**WORK ITEM**
Report every line below that carries the word "WHERE".

**RAW DATA**
%%
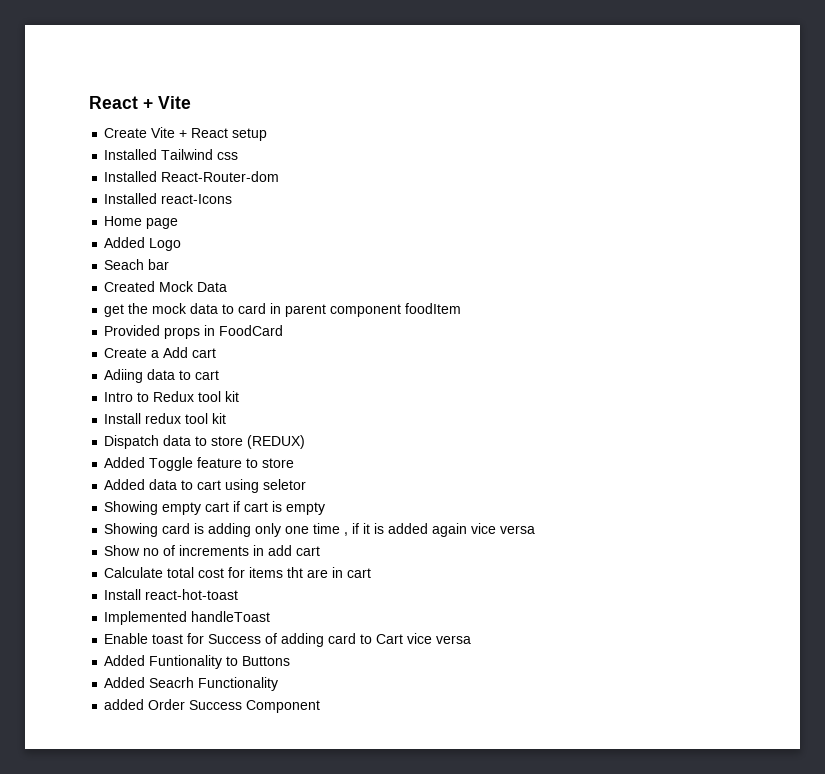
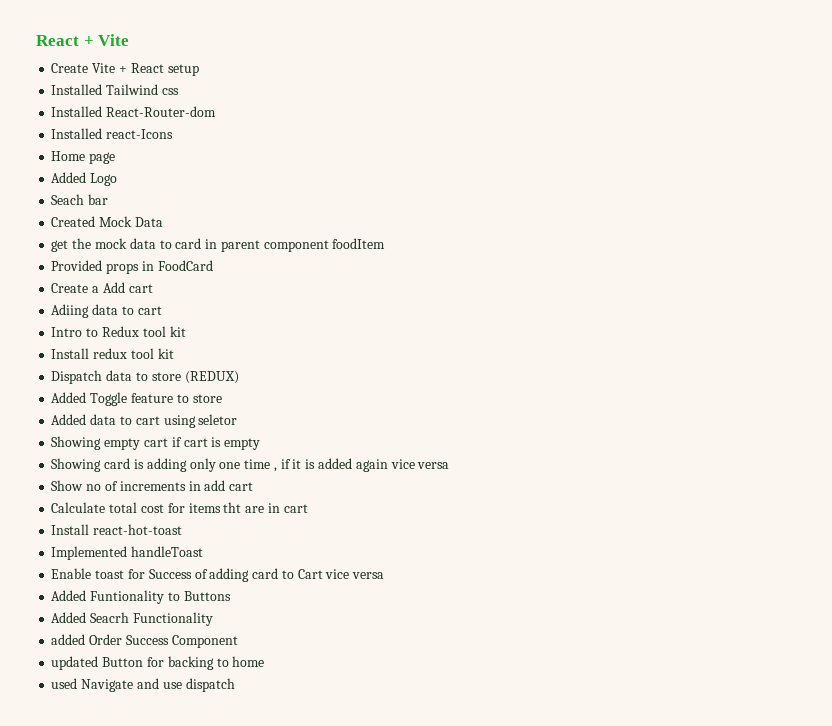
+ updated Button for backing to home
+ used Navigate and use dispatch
%%
%%
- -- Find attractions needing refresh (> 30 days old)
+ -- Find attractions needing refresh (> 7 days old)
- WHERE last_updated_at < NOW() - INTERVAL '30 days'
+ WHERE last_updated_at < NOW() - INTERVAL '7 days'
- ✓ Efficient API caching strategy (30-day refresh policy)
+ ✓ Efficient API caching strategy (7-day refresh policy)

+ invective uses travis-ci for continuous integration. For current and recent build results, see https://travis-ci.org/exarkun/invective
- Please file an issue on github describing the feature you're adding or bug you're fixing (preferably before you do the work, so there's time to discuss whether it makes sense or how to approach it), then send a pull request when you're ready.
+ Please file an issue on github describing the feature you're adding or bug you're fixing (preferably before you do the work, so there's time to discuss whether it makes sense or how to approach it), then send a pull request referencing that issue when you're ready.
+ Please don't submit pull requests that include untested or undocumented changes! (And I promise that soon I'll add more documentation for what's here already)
%%
**SOLUTION TO THE PROBLEM**
- WHERE last_updated_at < NOW() - INTERVAL '30 days'
+ WHERE last_updated_at < NOW() - INTERVAL '7 days'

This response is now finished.